C++ friends, is there a standard way to iterate over unicode code points (not code units) in a string (or i guess a u8string)?
edit: yes i know how to decode utf8 manually, my query is about the stl specifically
@luna@pony.so basically, iterating bytes in UTF-8 or words in UTF/UCS-16?
@mikebabcock Those are code units
@krans oh okay, my reversal I'm sorry. As a Python programmer we just call those characters because Python innately differentiates between characters and encodings. My C++ knowledge is 10 years out of date alas so I'm not helpful but good luck!
@mikebabcock Quick guide to Unicode terminology:
- code units: the in-memory elements of the text encoding, i.e. bytes for UTF-8, 32-bit integers for UTF-32, etc
- codepoints: the numbers in the range 0–0x10FFFF that are mapped to abstract characters
- graphemes: the smallest functional units of a script, formed from one or more codepoints
- grapheme clusters: the things people usually would describe as ”a character” for the purpose of cursor motion, “the number of characters,” etc.
@krans @mikebabcock Are D800-DFFF "codepoints"? I don't think so, but I usually use the unambiguous term "Unicode scalar values" where they're clearly excluded.
@dalias Yes, it's not mapped to a character it's not a codepoint.

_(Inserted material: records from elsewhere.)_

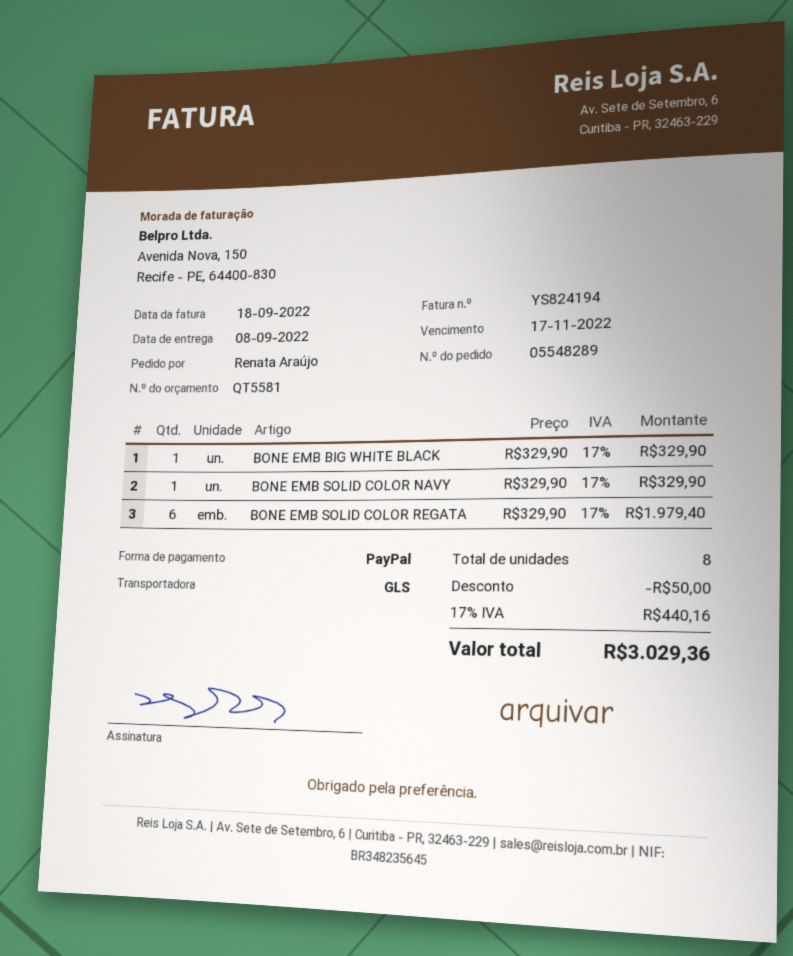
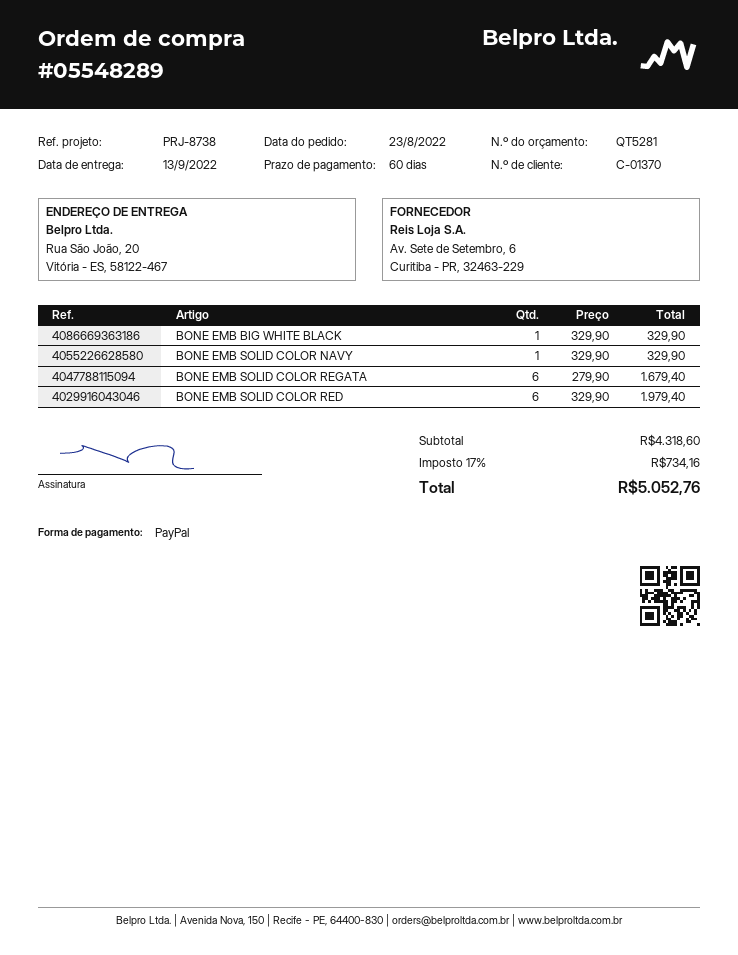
quote number: QT5581 -> QT5281
delivery date: 2022-09-08 -> 2022-09-13
BONE EMB SOLID COLOR REGATA: 6 x 329.90 = 1979.40 -> 6 x 279.90 = 1679.40
BONE EMB SOLID COLOR RED: none -> 6 x 329.90 = 1979.40
discount: 50.00 -> none
tax: 17% = 440.16 -> 17% = 734.16
total: 3029.36 -> 5052.76

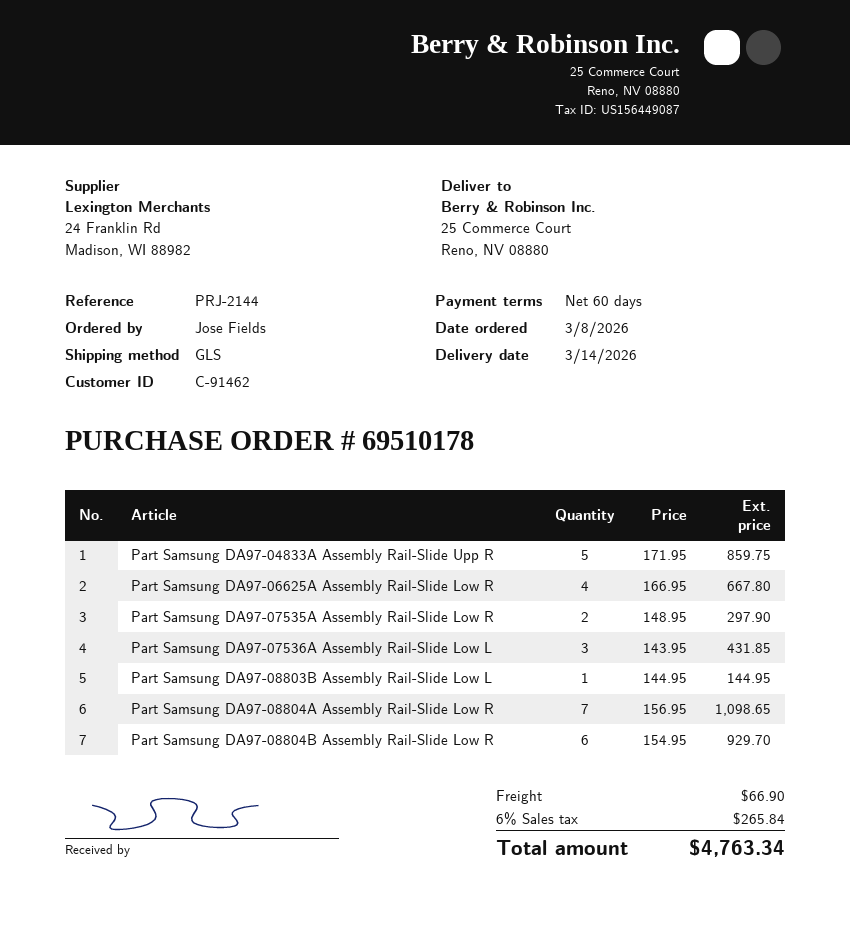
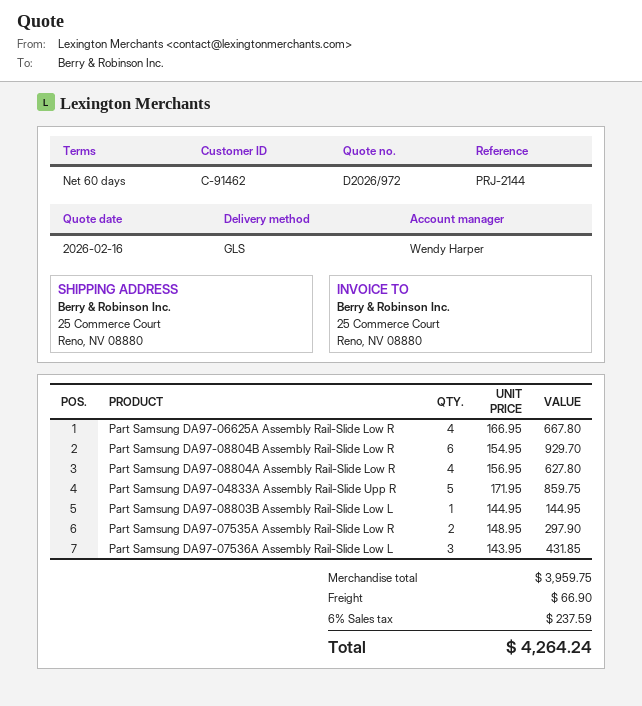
Part Samsung DA97-08804A Assembly Rail-Slide Low R: 7 x 156.95 = 1098.65 -> 4 x 156.95 = 627.80
tax: 6% = 265.84 -> 6% = 237.59
total: 4763.34 -> 4264.24

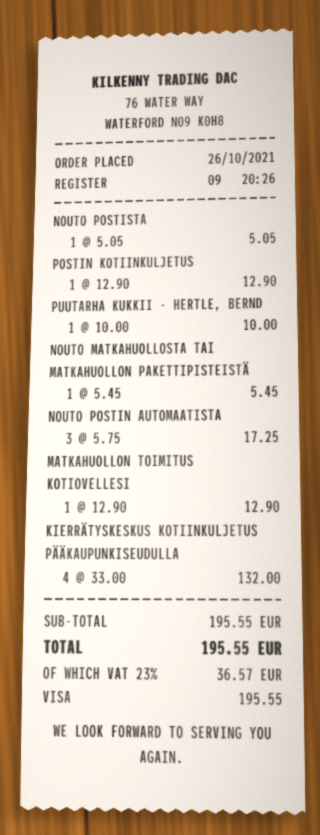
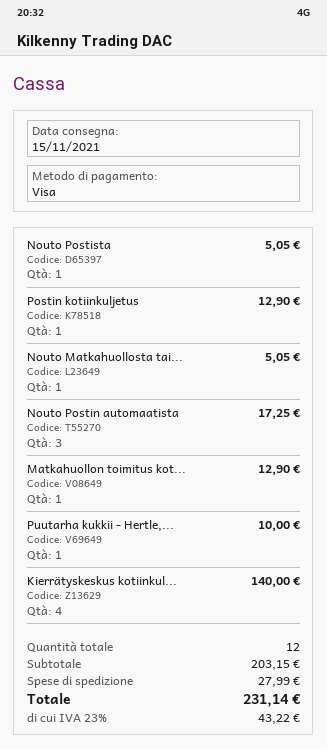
NOUTO MATKAHUOLLOSTA TAI MATKAHUOLLON PAKETTIPISTEISTÄ: 1 for 5.45 -> 1 for 5.05
KIERRÄTYSKESKUS KOTIINKULJETUS PÄÄKAUPUNKISEUDULLA: 4 for 132.00 -> 4 for 140.00
subtotal: 195.55 -> 203.15
shipping: none -> 27.99
tax: 23% = 36.57 -> 23% = 43.22
total: 195.55 -> 231.14

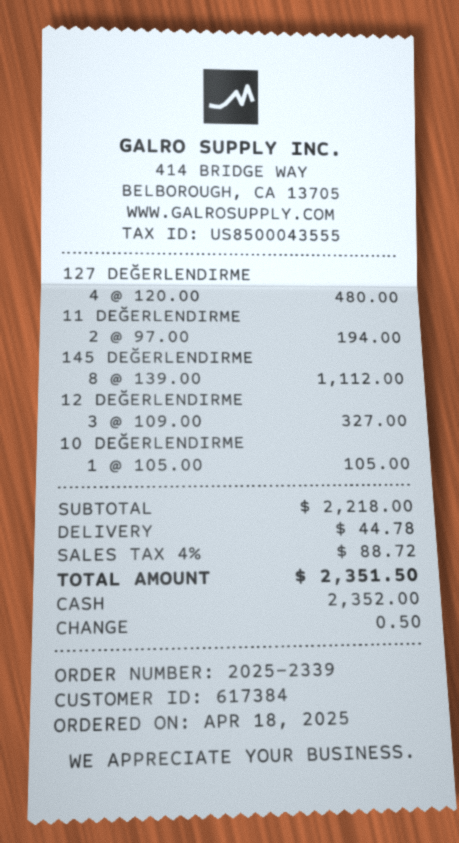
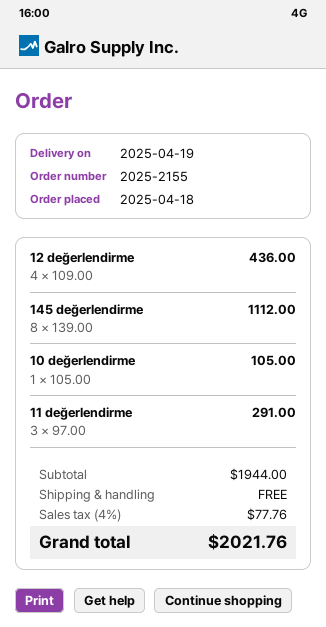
order number: 2025-2339 -> 2025-2155
127 DEĞERLENDIRME: 4 x 120.00 = 480.00 -> none
11 DEĞERLENDIRME: 2 x 97.00 = 194.00 -> 3 x 97.00 = 291.00
12 DEĞERLENDIRME: 3 x 109.00 = 327.00 -> 4 x 109.00 = 436.00
subtotal: 2218.00 -> 1944.00
shipping: 44.78 -> 0.00
tax: 4% = 88.72 -> 4% = 77.76
total: 2351.50 -> 2021.76

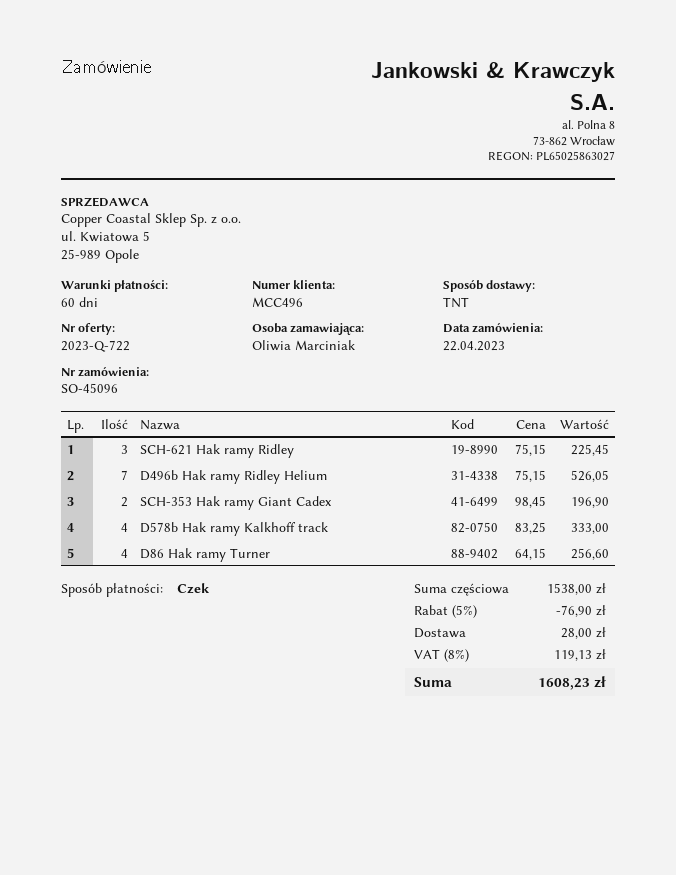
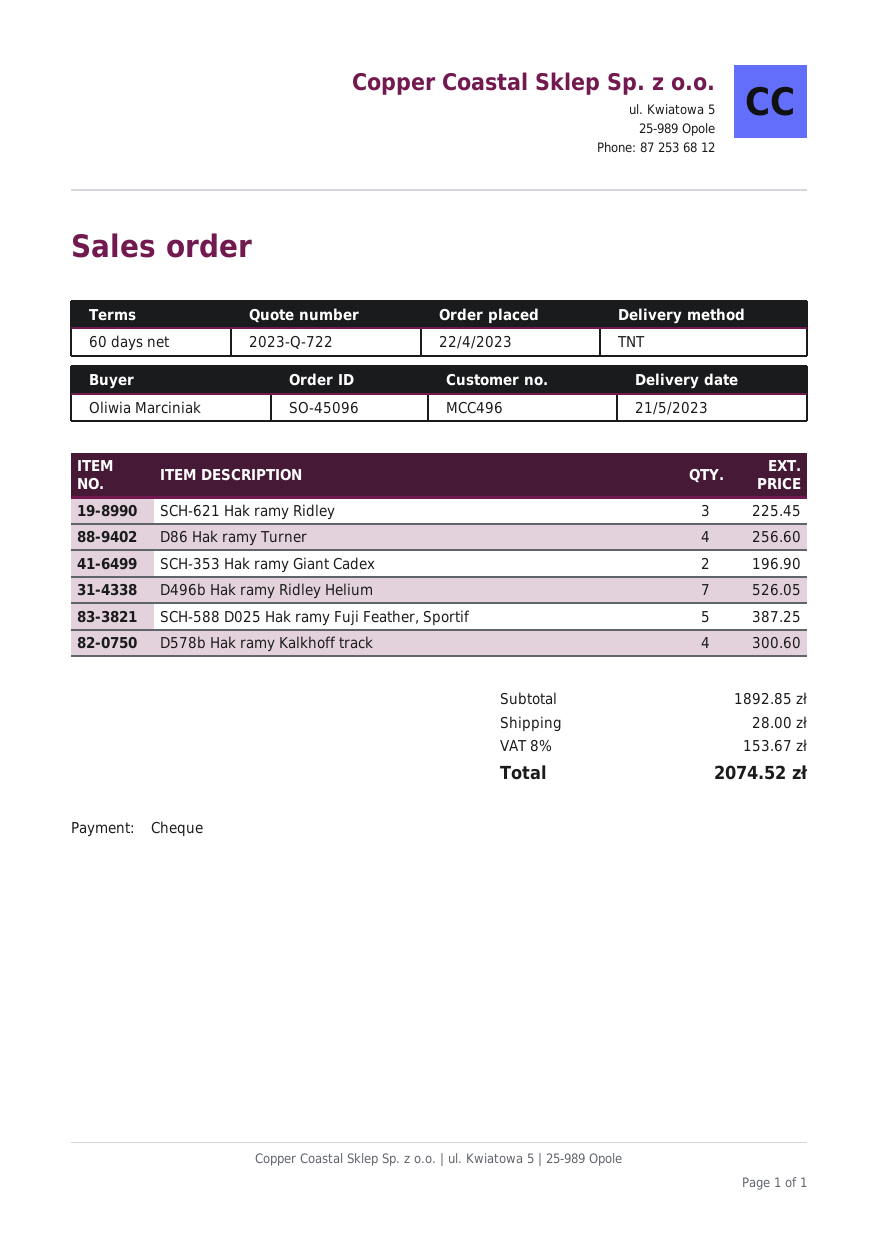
D578b Hak ramy Kalkhoff track: 4 for 333.00 -> 4 for 300.60
SCH-588 D025 Hak ramy Fuji Feather, Sportif: none -> 5 for 387.25
subtotal: 1538.00 -> 1892.85
discount: 5% = 76.90 -> none
tax: 8% = 119.13 -> 8% = 153.67
total: 1608.23 -> 2074.52

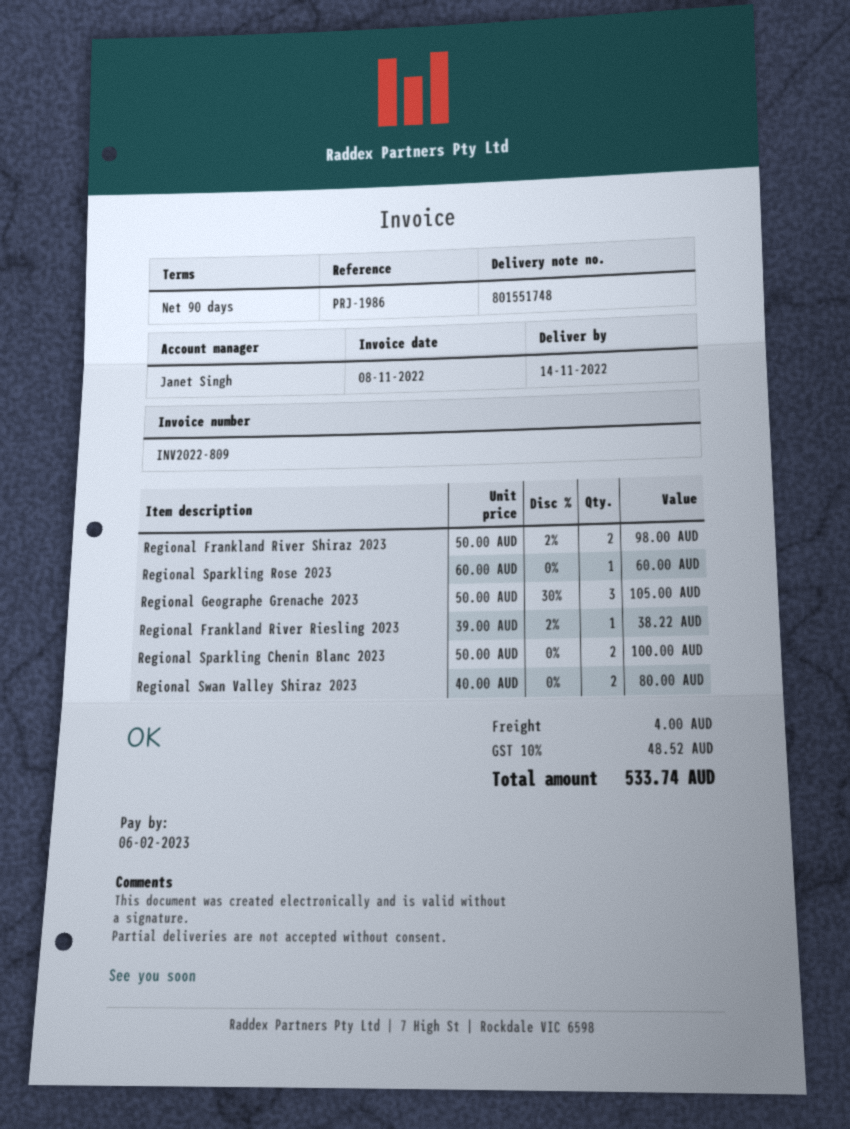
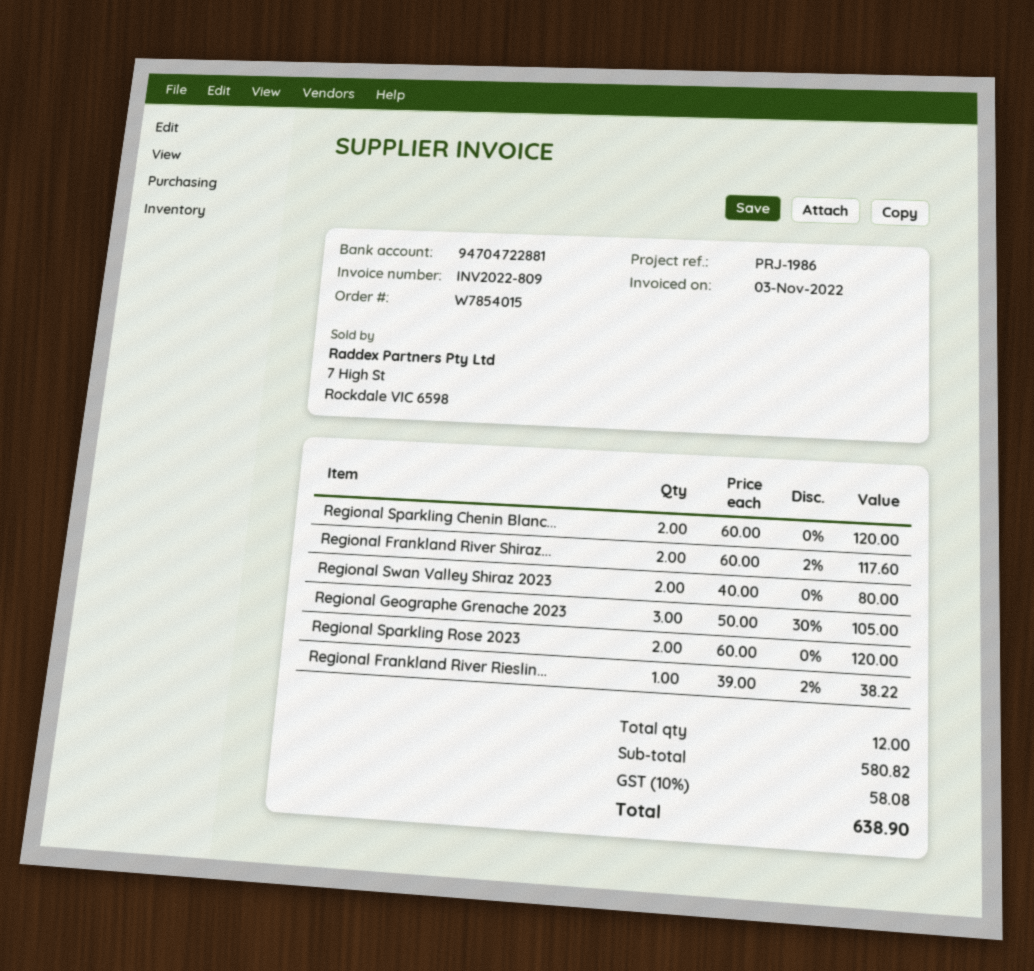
invoice date: 2022-11-08 -> 2022-11-03
Regional Frankland River Shiraz 2023: 2 x 50.00 - 2% = 98.00 -> 2 x 60.00 - 2% = 117.60
Regional Sparkling Rose 2023: 1 x 60.00 = 60.00 -> 2 x 60.00 = 120.00
Regional Sparkling Chenin Blanc 2023: 2 x 50.00 = 100.00 -> 2 x 60.00 = 120.00
shipping: 4.00 -> none
tax: 10% = 48.52 -> 10% = 58.08
total: 533.74 -> 638.90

Sorry, my wording was ambiguous.
@krans @dalias aside, this is just more proof that the terminology needs revision.
The fact that Unicode is just a numbered list of possible visual language thingies that can sometimes be combined to make other logical language thingies and those numbers can be encoded in a bunch of different ways is already complex enough for most people.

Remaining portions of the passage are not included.